Tips for active listening:
- Focus all of your attention on the speaker
- Avoid distractions like cell phones, email, etc.
- Go to a quiet place to speak
- Do not interrupt the speaker or assume a conclusion before the speaker has finished
- Do not react with judgment. Instead summarize main points once the speaker is finished using phrases like, “what I heard you say is” or “let me summarize your points to make sure that I heard you correctly”
- Use “I” statements instead of “you” statements when going over what you heard. For example, “I felt uncomfortable by your statement” instead of “You made me feel uncomfortable when you said...”
- Take notes to capture important thoughts and concepts
- Listen for feeling and tone in speech
Receiving and responding to feedback. Feedback, no matter how much we ask for it, can be very difficult to receive. Even when delivered thoughtfully and candidly, it can be hard to hear how we may improve or that others’ perceptions of our behavior do not match our own. However, constructive feedback can be an effective tool for personal and professional growth. So before dismissing feedback as invalid or becoming overly defensive, take a step back and consider what is being said. Good feedback is not about your worth as a person, but about your behavior.
Tips for receiving and responding to feedback:
- Refrain from reacting and responding immediately. If the feedback is particularly difficult to hear, remove yourself from the situation until you can objectively assess the message without focusing on the delivery and how it felt. Consider saying, “Thank you for the feedback. I need some time to think about what you shared before responding.”
- Ask questions for clarification and summarize in your own words what you heard before you respond. Consider saying, “I would like to be clear that I understood you correctly. What I heard you say was…”
- Reflect on your own reaction as you process the feedback. Write down your reactions. Are you reacting to the content or the delivery? While it is instinct to react to the delivery, focus on the content of the message: what is really being said?
- Ask for suggestions, from your mentor or from others, on specific steps you could take to address the feedback. For example, “I hear that you are saying that I need to work on managing priorities. Can you provide me with some examples of how I might approach that?”
- Be proactive and solicit feedback regarding ways you would like to improve. For example, “I am struggling with time management and I notice that you do a good job of managing all of the priorities in your life. Can you give me some advice on how to do this better?”
Take initiative and ownership of your own development. In your mentoring relationship, you will be expected to own your developmental progress. You should not wait for your mentor to tell you what to do and how to do it. For example, your mentor should not have to seek you out. You are responsible for regularly scheduling your meetings with your mentor.
Build effective relationships. As with any new relationship, building the trust and respect that is crucial to its success will take time and is demonstrated through action.
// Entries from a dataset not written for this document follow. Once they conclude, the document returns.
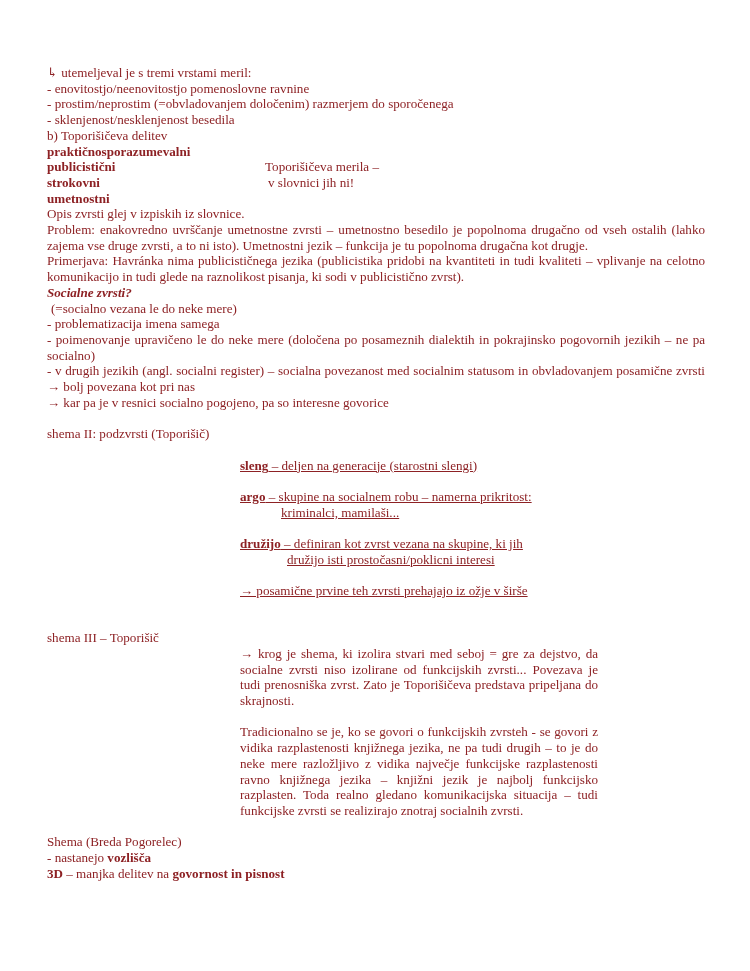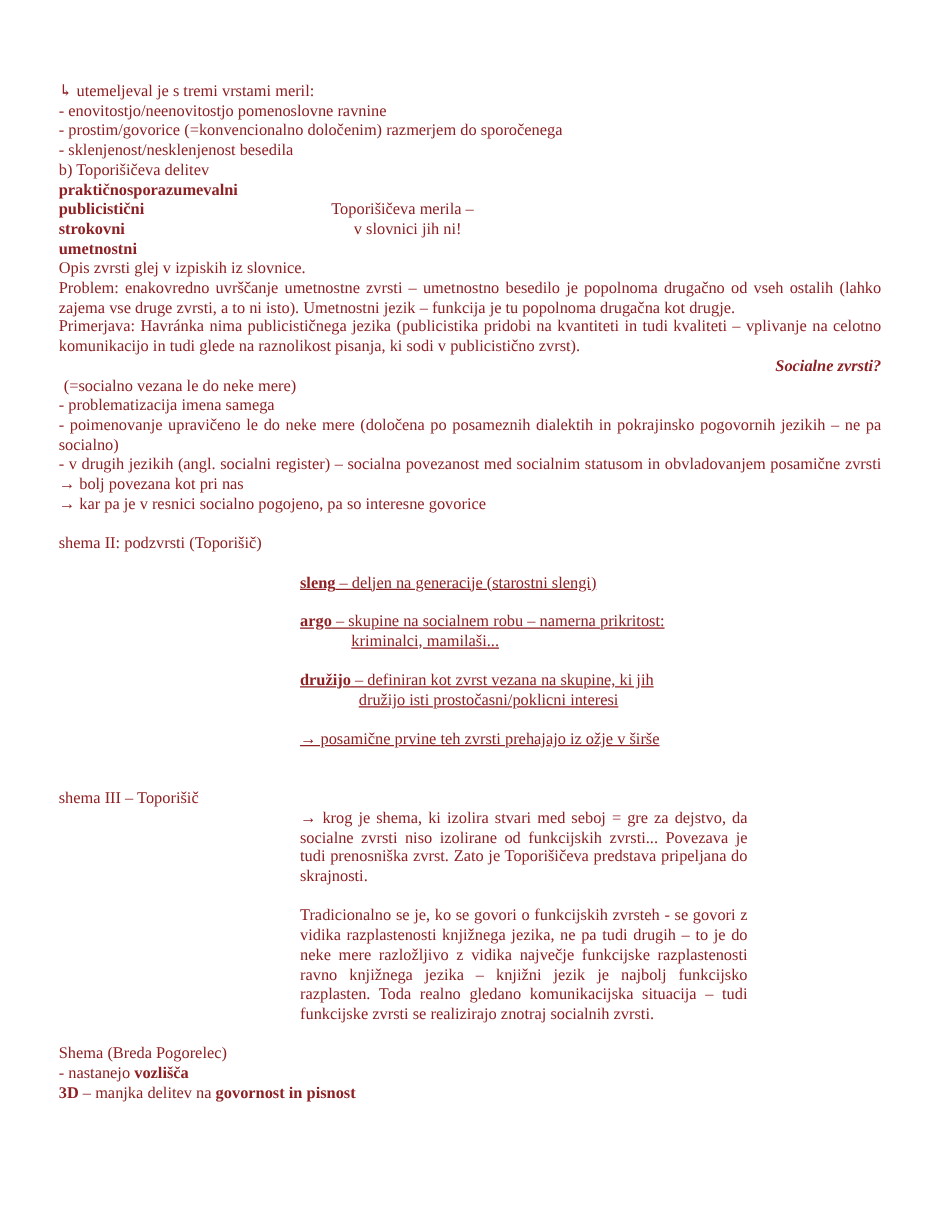--- a/index.html
+++ b/index.html
@@ -39,7 +39,7 @@
 
   <div class="line">↳ utemeljeval je s tremi vrstami meril:</div>
   <div class="line">- enovitostjo/neenovitostjo pomenoslovne ravnine</div>
-  <div class="line">- prostim/govorice (=konvencionalno določenim) razmerjem do sporočenega</div>
+  <div class="line">- prostim/neprostim (=obvladovanjem določenim) razmerjem do sporočenega</div>
   <div class="line">- sklenjenost/nesklenjenost besedila</div>
   <div class="line">b) Toporišičeva delitev</div>
 

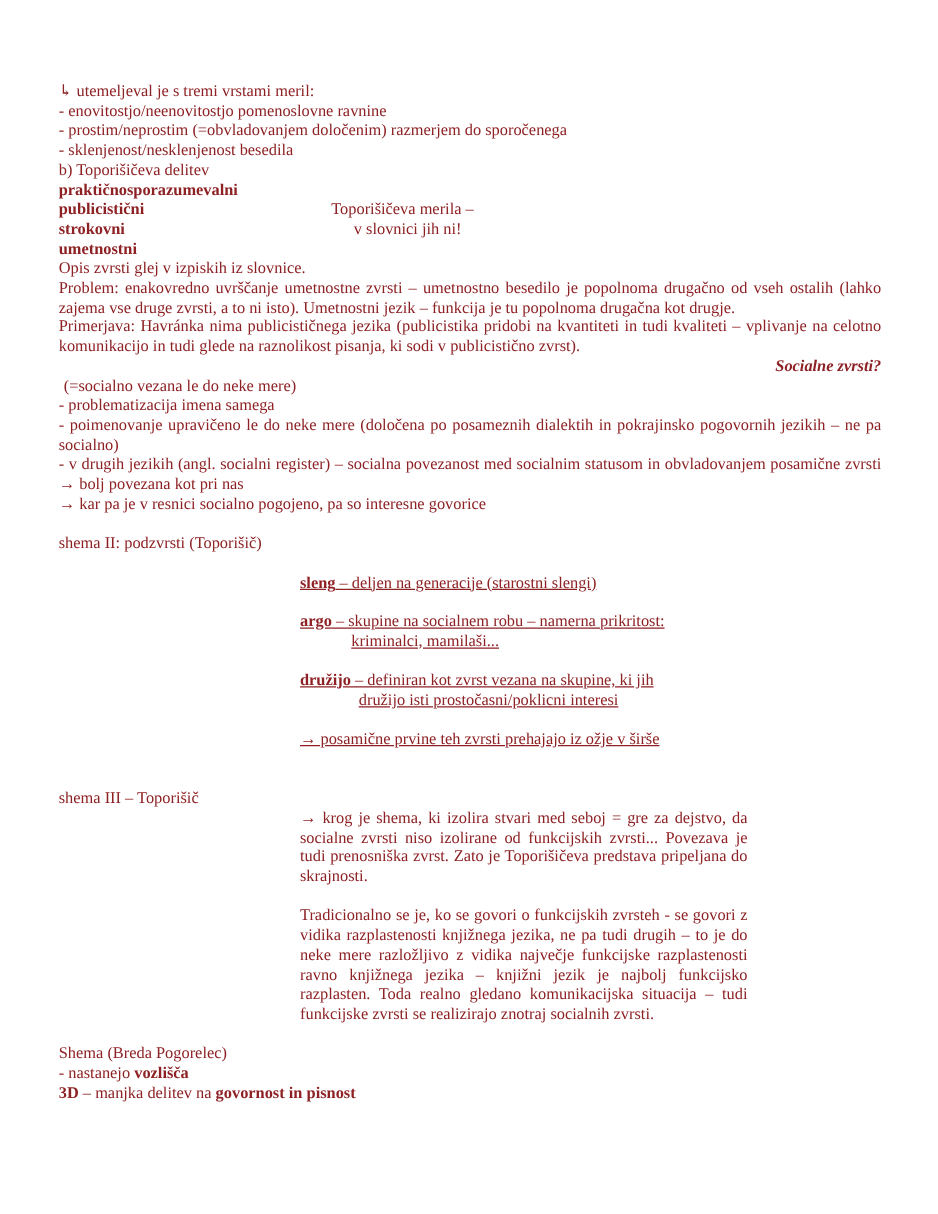--- a/index.html
+++ b/index.html
@@ -25,7 +25,7 @@
   .gap2 { height: 31.4px; }
   .cols { position: relative; white-space: nowrap; }
   .note  { position: absolute; left: 218px; top: 0; font-weight: normal; }
-  .note2 { left: 236px; }
+  .note2 { left: 221px; }
   .mid { margin-left: 193px; white-space: nowrap; text-decoration: underline; }
   .hang-argo   { padding-left: 41px; }
   .hang-zargon { padding-left: 47px; }

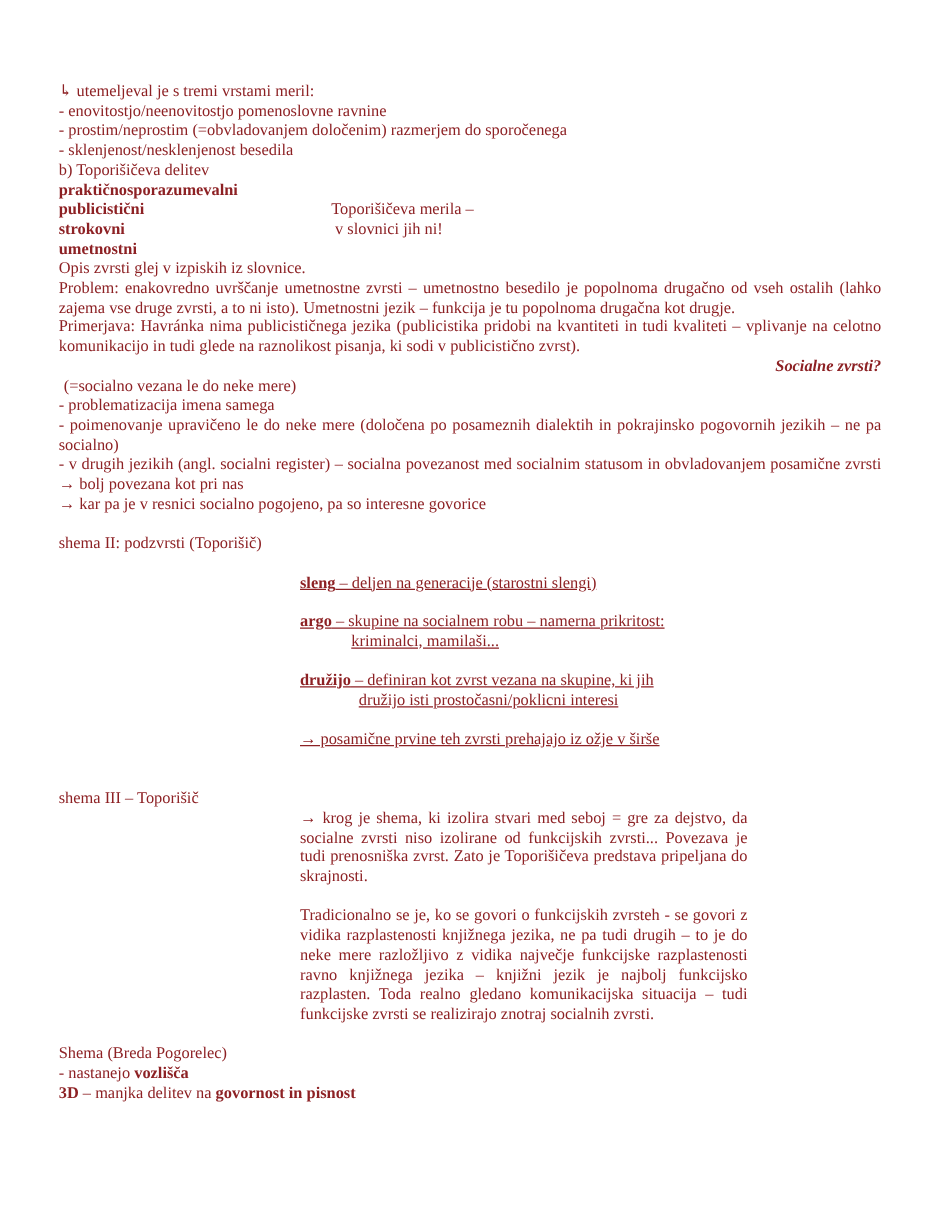--- a/index.html
+++ b/index.html
@@ -20,7 +20,7 @@
   .line { white-space: nowrap; }
   .just { text-align: justify; }
   .b  { font-weight: bold; }
-  .bi { font-weight: bold; font-style: italic; text-align: right; }
+  .bi { font-weight: bold; font-style: italic; }
   .gap  { height: 15.7px; }
   .gap2 { height: 31.4px; }
   .cols { position: relative; white-space: nowrap; }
Honoring your commitments, being on time for you meetings, being respectful and open to suggestions are actions that will be crucial to building that trust with your mentor. While you may not be the best of friends, your relationship will still require strong interpersonal skills, open communication, and a willingness to be honest with the other person.
Reflect on key learning moments. Your mentor will ask you a lot of questions that are meant to provoke deep and critical thought, reflection, and discussion. You will be required to reflect on your past and your present in order to develop a roadmap for your future. As part of your reflection process, you should consider keeping a journal where you write down your thoughts and feelings on what was discussed and agreed upon after every meeting. However, your journal does not need to be shared with your mentor but may reveal topics to explore in future meetings.